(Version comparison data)
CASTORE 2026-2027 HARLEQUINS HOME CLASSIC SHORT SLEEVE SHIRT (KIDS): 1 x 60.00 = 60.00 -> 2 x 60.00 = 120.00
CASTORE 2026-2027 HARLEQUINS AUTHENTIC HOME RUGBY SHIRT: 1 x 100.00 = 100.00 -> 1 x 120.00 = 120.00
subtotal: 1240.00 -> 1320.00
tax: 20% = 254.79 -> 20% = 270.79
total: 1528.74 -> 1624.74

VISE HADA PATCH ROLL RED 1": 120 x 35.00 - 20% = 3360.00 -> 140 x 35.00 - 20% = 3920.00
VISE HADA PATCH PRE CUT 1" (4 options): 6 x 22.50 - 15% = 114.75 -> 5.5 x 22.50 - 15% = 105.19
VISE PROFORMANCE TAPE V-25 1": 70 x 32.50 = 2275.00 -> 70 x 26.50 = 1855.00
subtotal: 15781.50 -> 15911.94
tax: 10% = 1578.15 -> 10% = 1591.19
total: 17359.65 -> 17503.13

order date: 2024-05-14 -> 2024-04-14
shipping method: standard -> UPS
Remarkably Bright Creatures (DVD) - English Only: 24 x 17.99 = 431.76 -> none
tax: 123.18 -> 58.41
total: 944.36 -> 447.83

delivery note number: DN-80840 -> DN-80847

> _What you will do_: With the line containing "order date: 2024-05-14 -> 2024-04-14" as the first and the last line of the data as the final one, copy every line between them exactly, those two included.

> _Task solution_:
order date: 2024-05-14 -> 2024-04-14
shipping method: standard -> UPS
Remarkably Bright Creatures (DVD) - English Only: 24 x 17.99 = 431.76 -> none
tax: 123.18 -> 58.41
total: 944.36 -> 447.83

delivery note number: DN-80840 -> DN-80847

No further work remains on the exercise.